* Task: Would you reproduce every record exactly, leaving out the pictures?

* Data for the task:
......
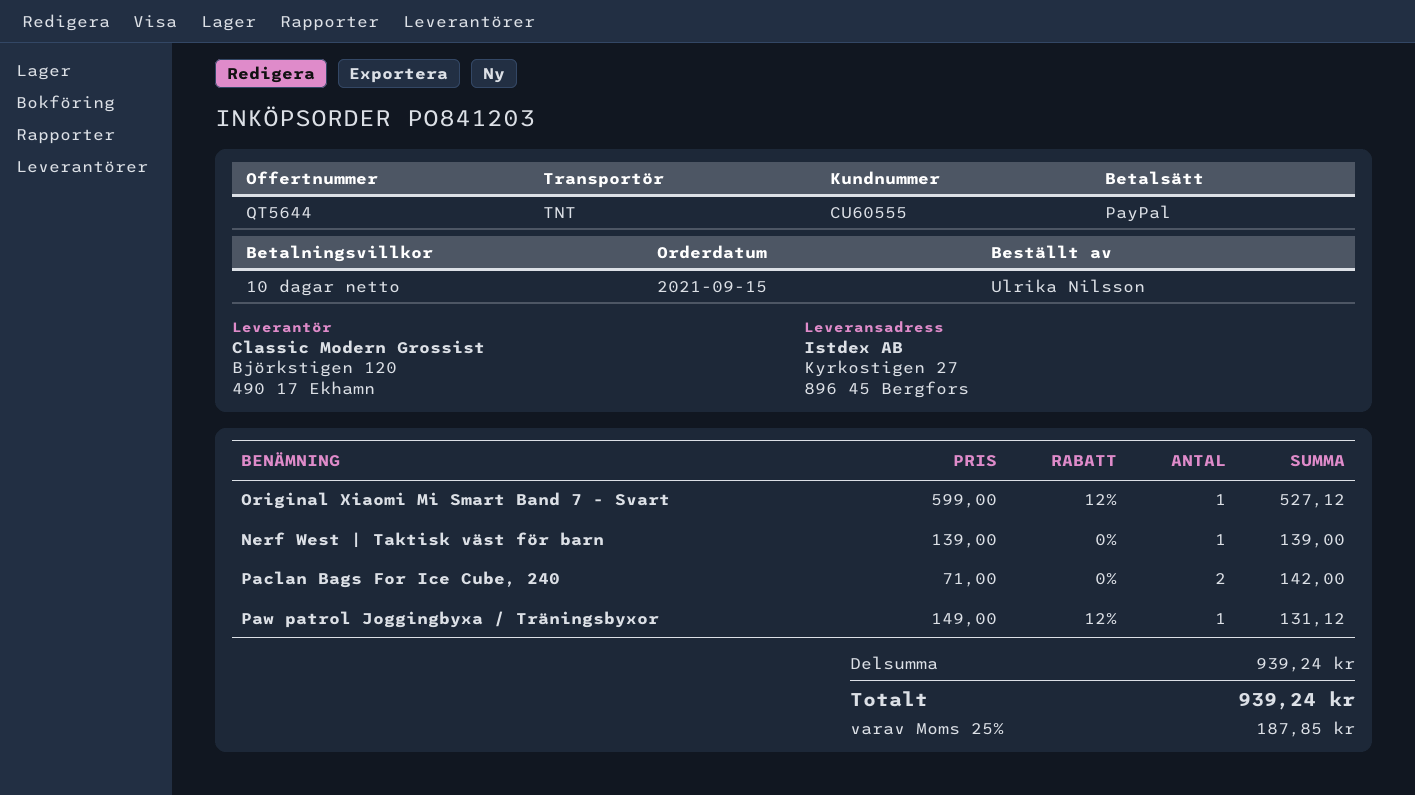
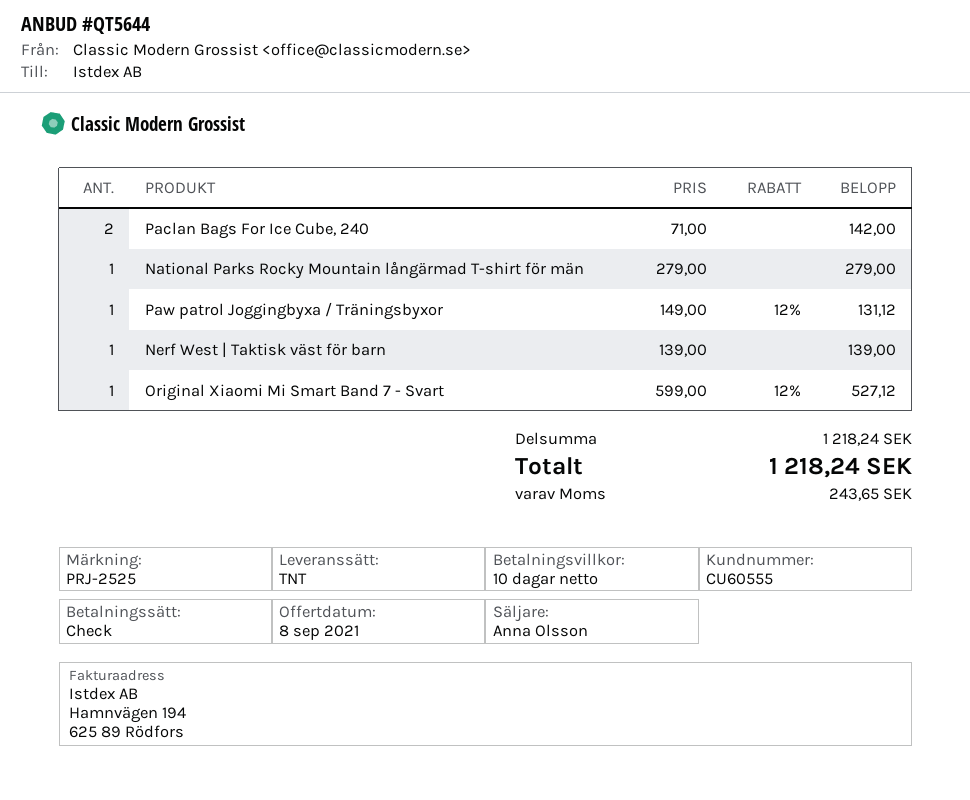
payment method: PayPal -> cheque
National Parks Rocky Mountain långärmad T-shirt för män: none -> 1 x 279.00 = 279.00
subtotal: 939.24 -> 1218.24
tax: 187.85 -> 243.65
total: 939.24 -> 1218.24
......
* Your response:
payment method: PayPal -> cheque
National Parks Rocky Mountain långärmad T-shirt för män: none -> 1 x 279.00 = 279.00
subtotal: 939.24 -> 1218.24
tax: 187.85 -> 243.65
total: 939.24 -> 1218.24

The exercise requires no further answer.